START Records provided

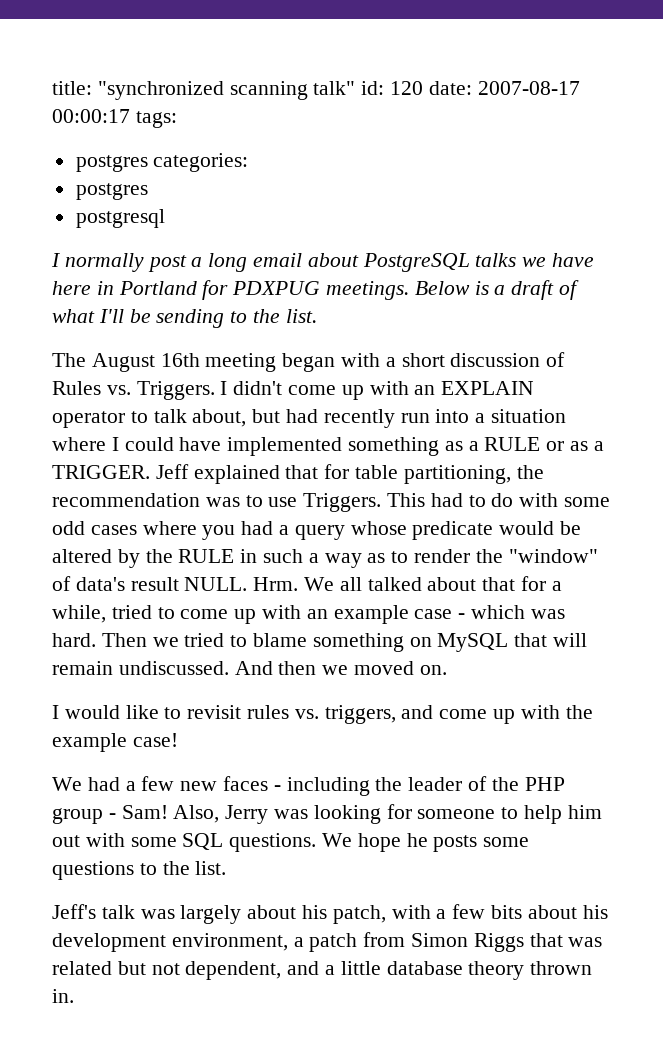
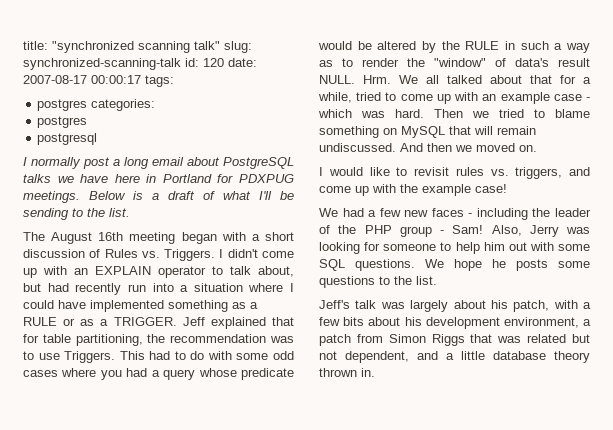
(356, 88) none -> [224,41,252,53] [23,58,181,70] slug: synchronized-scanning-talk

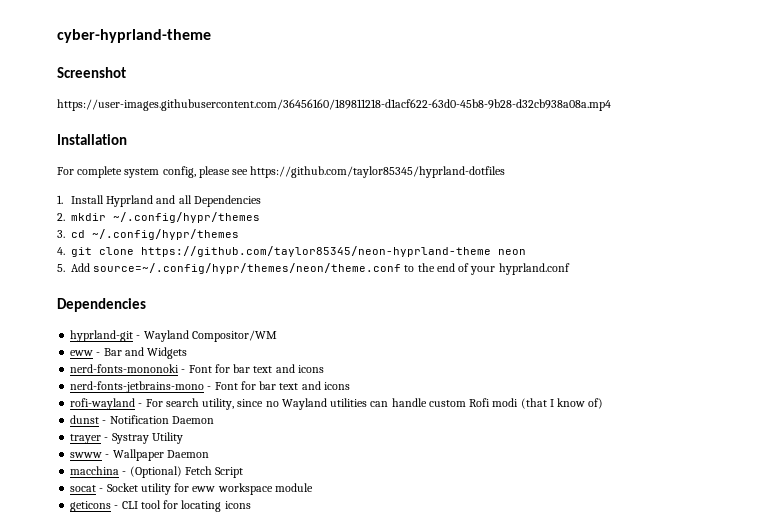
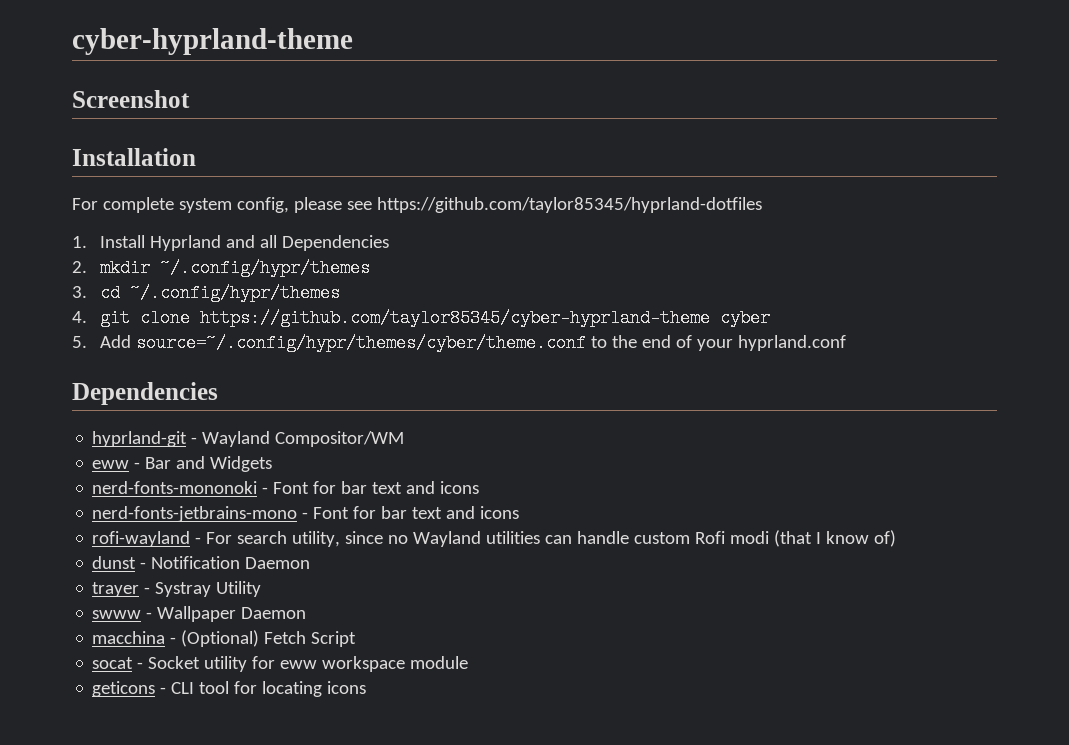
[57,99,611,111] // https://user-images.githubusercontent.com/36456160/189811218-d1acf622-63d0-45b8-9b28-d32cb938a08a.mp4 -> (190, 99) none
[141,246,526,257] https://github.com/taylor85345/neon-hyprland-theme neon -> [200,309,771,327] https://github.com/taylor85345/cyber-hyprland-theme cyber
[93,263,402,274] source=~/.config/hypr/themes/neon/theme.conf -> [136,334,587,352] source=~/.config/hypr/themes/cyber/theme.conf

END Records provided
START Records provided

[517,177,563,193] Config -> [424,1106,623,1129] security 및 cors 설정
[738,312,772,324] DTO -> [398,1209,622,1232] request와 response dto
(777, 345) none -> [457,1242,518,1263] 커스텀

END Records provided
START Records provided

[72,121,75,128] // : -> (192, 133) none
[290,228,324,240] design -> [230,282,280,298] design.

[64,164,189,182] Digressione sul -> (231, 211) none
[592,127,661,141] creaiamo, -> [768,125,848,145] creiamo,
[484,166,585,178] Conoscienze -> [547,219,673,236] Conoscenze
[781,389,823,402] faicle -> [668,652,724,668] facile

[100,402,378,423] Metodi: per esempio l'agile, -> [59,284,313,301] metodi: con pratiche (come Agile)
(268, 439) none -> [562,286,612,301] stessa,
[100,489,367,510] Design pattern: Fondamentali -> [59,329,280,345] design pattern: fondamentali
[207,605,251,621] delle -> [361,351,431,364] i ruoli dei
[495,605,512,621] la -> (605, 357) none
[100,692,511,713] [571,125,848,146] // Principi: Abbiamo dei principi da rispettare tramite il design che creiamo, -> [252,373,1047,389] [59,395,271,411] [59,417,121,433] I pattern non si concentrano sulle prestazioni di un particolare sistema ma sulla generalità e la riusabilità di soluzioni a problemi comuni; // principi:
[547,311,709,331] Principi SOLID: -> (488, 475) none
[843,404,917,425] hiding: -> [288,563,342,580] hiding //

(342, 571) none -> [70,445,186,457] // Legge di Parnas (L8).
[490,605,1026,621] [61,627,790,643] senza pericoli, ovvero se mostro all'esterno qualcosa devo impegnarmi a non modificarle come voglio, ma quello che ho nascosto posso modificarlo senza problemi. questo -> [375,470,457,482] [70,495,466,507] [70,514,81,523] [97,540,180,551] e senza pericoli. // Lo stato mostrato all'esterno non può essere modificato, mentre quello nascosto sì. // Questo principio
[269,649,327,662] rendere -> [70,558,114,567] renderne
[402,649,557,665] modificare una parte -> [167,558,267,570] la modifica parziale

END Records provided

_How to complete this task_. Give back, word for word, only the lines above from the line holding "[781,389,823,402] faicle ->" to the line holding "[495,605,512,621] la -> (605, 357) none", both included.

_Response box_.
[781,389,823,402] faicle -> [668,652,724,668] facile

[100,402,378,423] Metodi: per esempio l'agile, -> [59,284,313,301] metodi: con pratiche (come Agile)
(268, 439) none -> [562,286,612,301] stessa,
[100,489,367,510] Design pattern: Fondamentali -> [59,329,280,345] design pattern: fondamentali
[207,605,251,621] delle -> [361,351,431,364] i ruoli dei
[495,605,512,621] la -> (605, 357) none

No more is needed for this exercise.